Latina congresswoman's husband faces deportation in US
If arrangements are not made under the Congress-installed program DACA, her husband Boris Hernandez would potentially be deported from the US.
The immigrant husband of Latina congresswoman, Delia Ramirez, is facing deportation since he does not hold legal documents that would allow him to stay in the US.
She urged on Sunday that arrangements must be processed under the Congress-installed program “Deferred Action for Childhood Arrivals (DACA)," or else her husband, Boris Hernandez, would potentially be deported from the US.
She stated that DACA is a “very personal issue” for her, as it covers almost 700,000 young Latinos, among them her husband, who entered the US illegally.
DACA, introduced in 2012, protects immigrants from deportation and provides them with a work permit. “We have to put an end to this,” she emphasized.

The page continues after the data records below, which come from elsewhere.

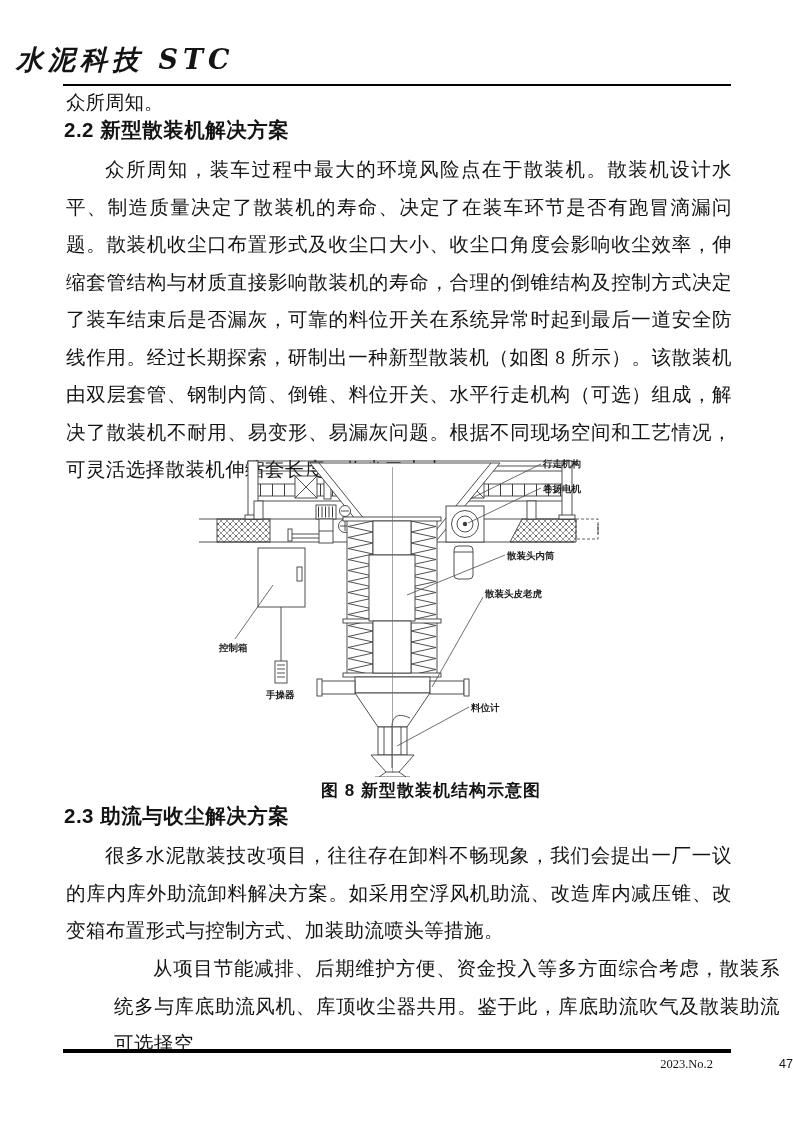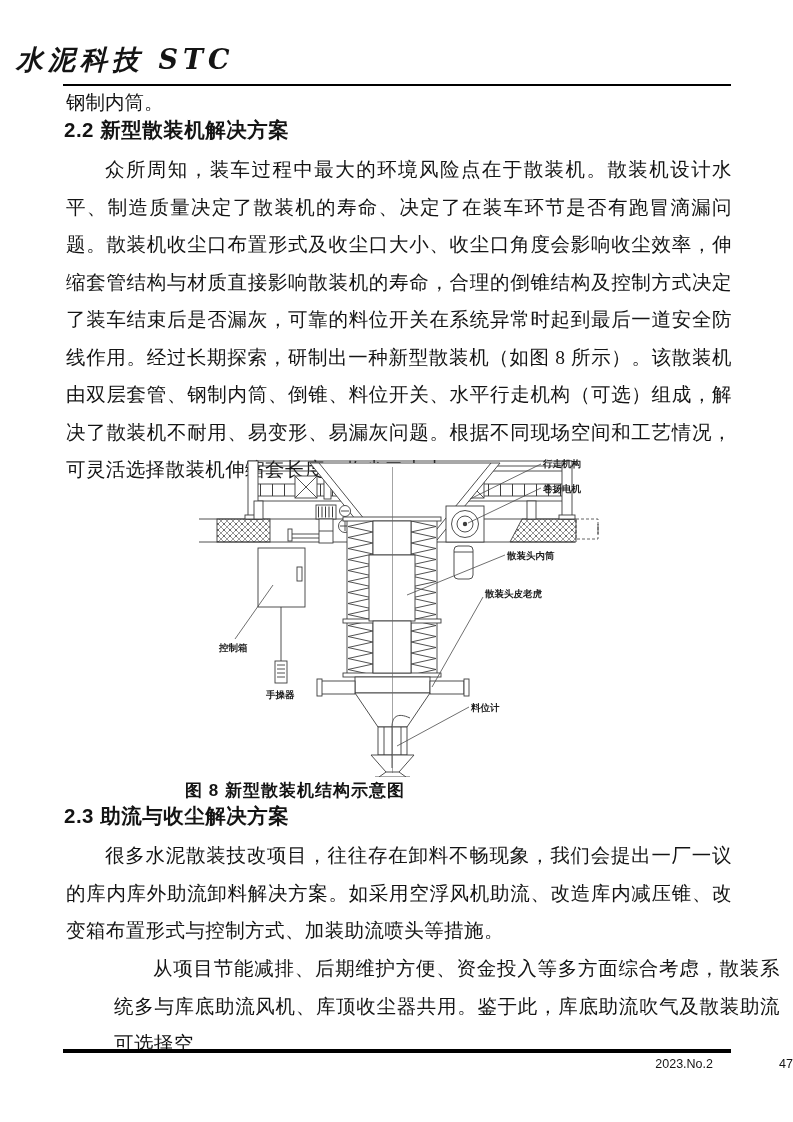"钢制内筒。" div.cont-line { text: 钢制内筒 -> 众所周知 }
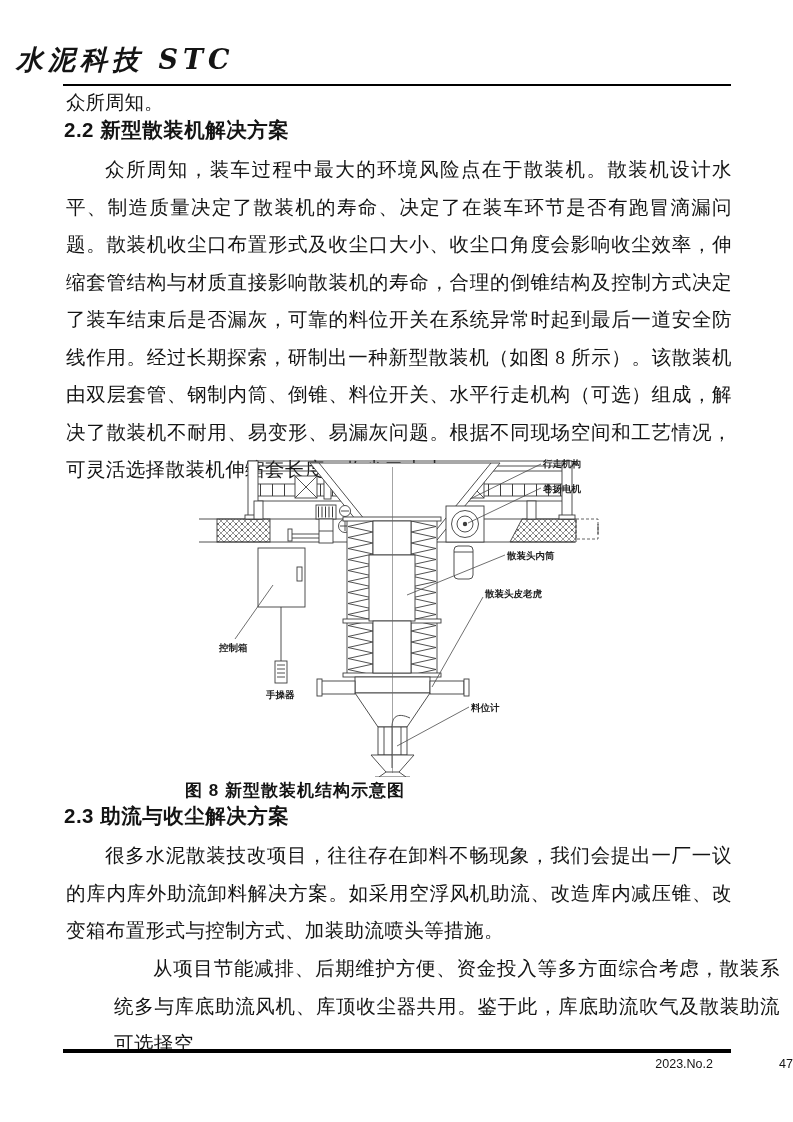"图 8 新型散装机结构示意图" .fig-cap { text-align: left -> right }
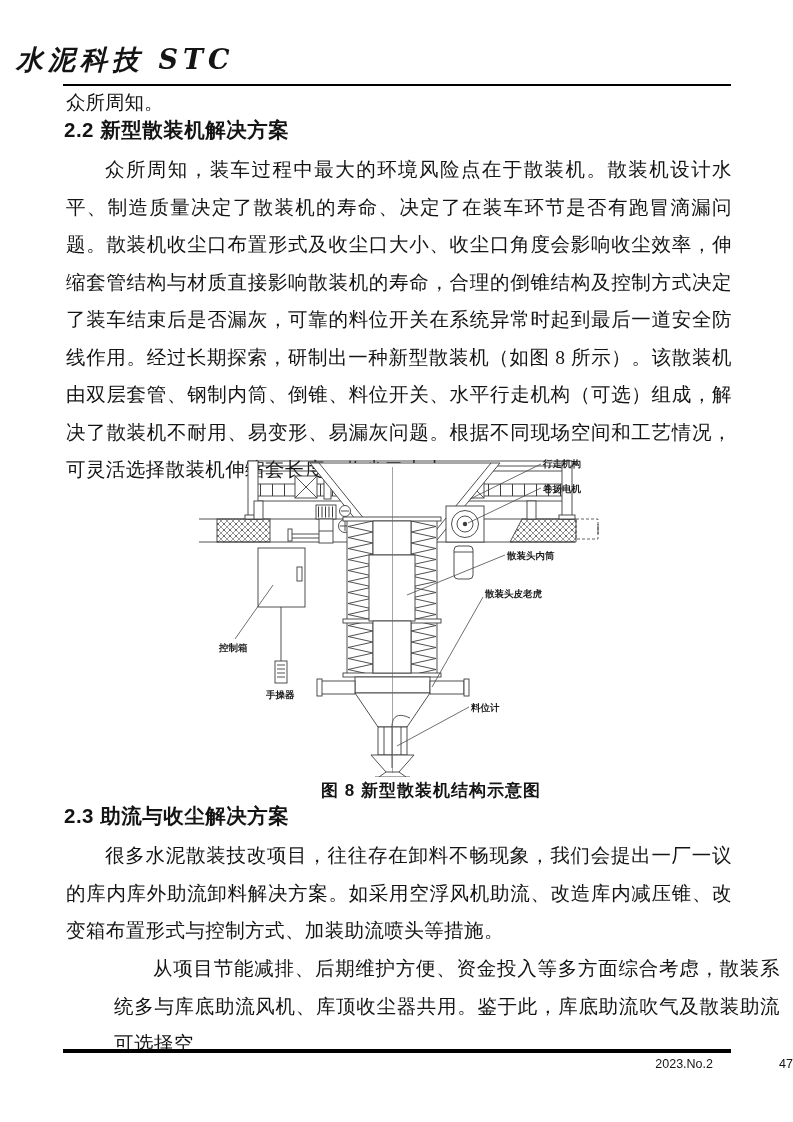"2023.No.2" .ft-issue { font-family: Liberation Sans, sans-serif -> Liberation Serif, serif }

According to a report released by the US government on Friday, the number of immigrants deported in 2022 increased by 29% to 4.7 million.
US border guards reportedly detained at least 2.3 million migrants in the last year, which is more than any previous year.
The US is built on the sweat of migrants
Ramirez was born in Chicago to a Guatemalan working-class family whose mother crossed the Texas-Mexico border while pregnant and the congresswoman was born in Chicago as an American citizen.
“Maybe not always in the Congress, but most people can contribute to the well-being of this country as children of migrants,” Ramirez noted, adding that she worked closely with multiple NGOs to aid both migrants and the homeless before she became a member of parliament - the first female Latina member.
According to migrant-defender group fwd.us, more than a whopping 22 million people in the US are categorized under “mixed-status" families since at least one member in those groups does not carry legal documents to stay.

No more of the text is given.